Your assignment
Which of the lines in the records below hold the string "viewBox"? Copy every one of them.

• • • • •

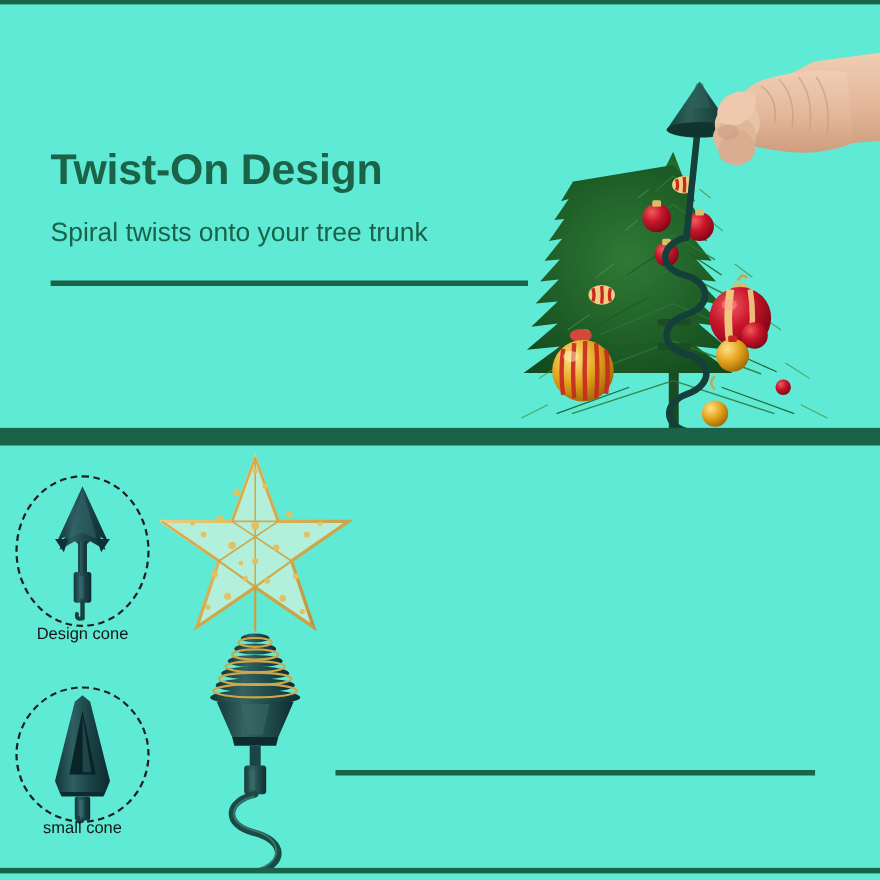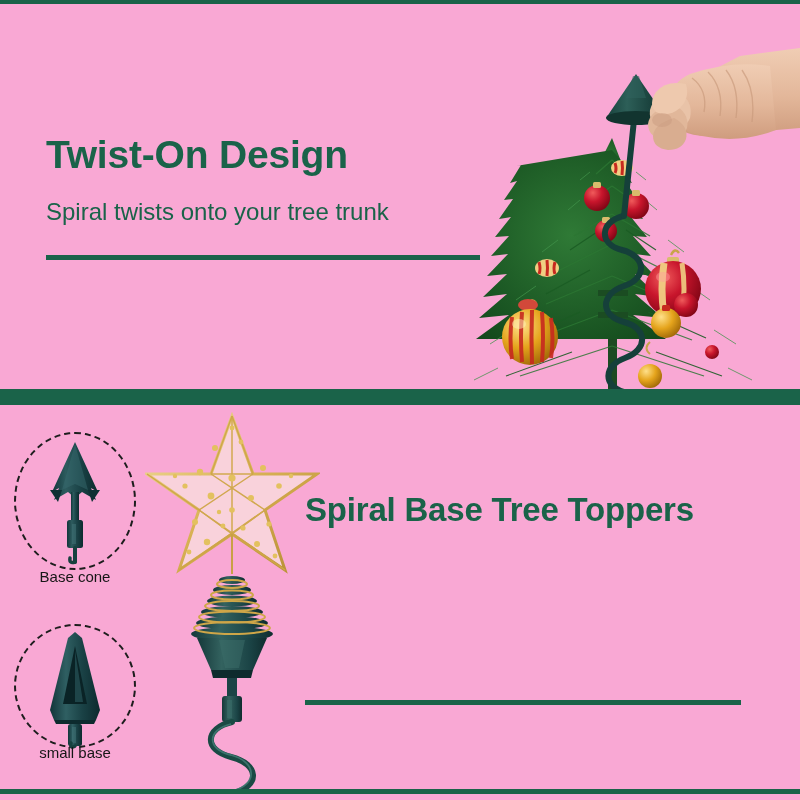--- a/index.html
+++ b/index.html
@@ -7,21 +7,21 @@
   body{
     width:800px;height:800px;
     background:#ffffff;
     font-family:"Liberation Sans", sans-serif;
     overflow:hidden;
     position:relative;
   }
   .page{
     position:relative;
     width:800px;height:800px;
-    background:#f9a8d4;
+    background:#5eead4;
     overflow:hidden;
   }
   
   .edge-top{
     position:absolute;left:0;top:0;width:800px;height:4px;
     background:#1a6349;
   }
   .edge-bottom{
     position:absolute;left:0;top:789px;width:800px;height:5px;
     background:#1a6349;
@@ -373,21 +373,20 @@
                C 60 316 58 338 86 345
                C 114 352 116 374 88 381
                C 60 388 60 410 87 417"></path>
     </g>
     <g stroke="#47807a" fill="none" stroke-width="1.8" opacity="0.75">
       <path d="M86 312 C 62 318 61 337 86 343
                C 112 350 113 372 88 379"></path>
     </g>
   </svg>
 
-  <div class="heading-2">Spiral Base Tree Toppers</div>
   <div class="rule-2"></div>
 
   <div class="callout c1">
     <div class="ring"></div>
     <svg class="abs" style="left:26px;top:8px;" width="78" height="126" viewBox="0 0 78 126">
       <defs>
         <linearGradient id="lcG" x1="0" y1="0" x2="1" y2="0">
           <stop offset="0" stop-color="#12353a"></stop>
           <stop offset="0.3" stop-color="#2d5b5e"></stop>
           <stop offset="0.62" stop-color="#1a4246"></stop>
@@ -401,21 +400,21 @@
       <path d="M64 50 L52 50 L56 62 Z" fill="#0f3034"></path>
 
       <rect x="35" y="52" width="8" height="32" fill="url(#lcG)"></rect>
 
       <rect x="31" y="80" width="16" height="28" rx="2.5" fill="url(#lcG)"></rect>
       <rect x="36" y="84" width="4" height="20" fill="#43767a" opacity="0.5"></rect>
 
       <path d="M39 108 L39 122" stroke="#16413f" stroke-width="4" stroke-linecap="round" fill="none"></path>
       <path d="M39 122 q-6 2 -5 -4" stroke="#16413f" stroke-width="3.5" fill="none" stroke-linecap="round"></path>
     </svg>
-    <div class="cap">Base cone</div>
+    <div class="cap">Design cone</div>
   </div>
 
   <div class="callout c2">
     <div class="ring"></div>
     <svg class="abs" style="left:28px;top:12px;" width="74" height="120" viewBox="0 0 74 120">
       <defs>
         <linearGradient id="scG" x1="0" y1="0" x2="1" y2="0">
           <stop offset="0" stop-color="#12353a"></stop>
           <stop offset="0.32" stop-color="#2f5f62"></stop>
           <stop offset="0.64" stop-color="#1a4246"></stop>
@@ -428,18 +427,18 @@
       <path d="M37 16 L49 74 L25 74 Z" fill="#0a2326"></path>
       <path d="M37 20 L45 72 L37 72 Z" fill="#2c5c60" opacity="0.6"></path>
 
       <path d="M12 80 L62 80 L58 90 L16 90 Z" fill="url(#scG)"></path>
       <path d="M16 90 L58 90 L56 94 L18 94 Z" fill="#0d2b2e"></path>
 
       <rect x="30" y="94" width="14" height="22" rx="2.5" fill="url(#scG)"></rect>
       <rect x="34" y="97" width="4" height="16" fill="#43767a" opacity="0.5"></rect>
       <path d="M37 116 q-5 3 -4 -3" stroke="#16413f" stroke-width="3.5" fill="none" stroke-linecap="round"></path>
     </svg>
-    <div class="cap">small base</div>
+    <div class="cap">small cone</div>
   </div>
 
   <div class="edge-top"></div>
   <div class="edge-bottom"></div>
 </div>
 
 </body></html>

• • • • •

Your response
     <svg class="abs" style="left:26px;top:8px;" width="78" height="126" viewBox="0 0 78 126">
     <svg class="abs" style="left:28px;top:12px;" width="74" height="120" viewBox="0 0 74 120">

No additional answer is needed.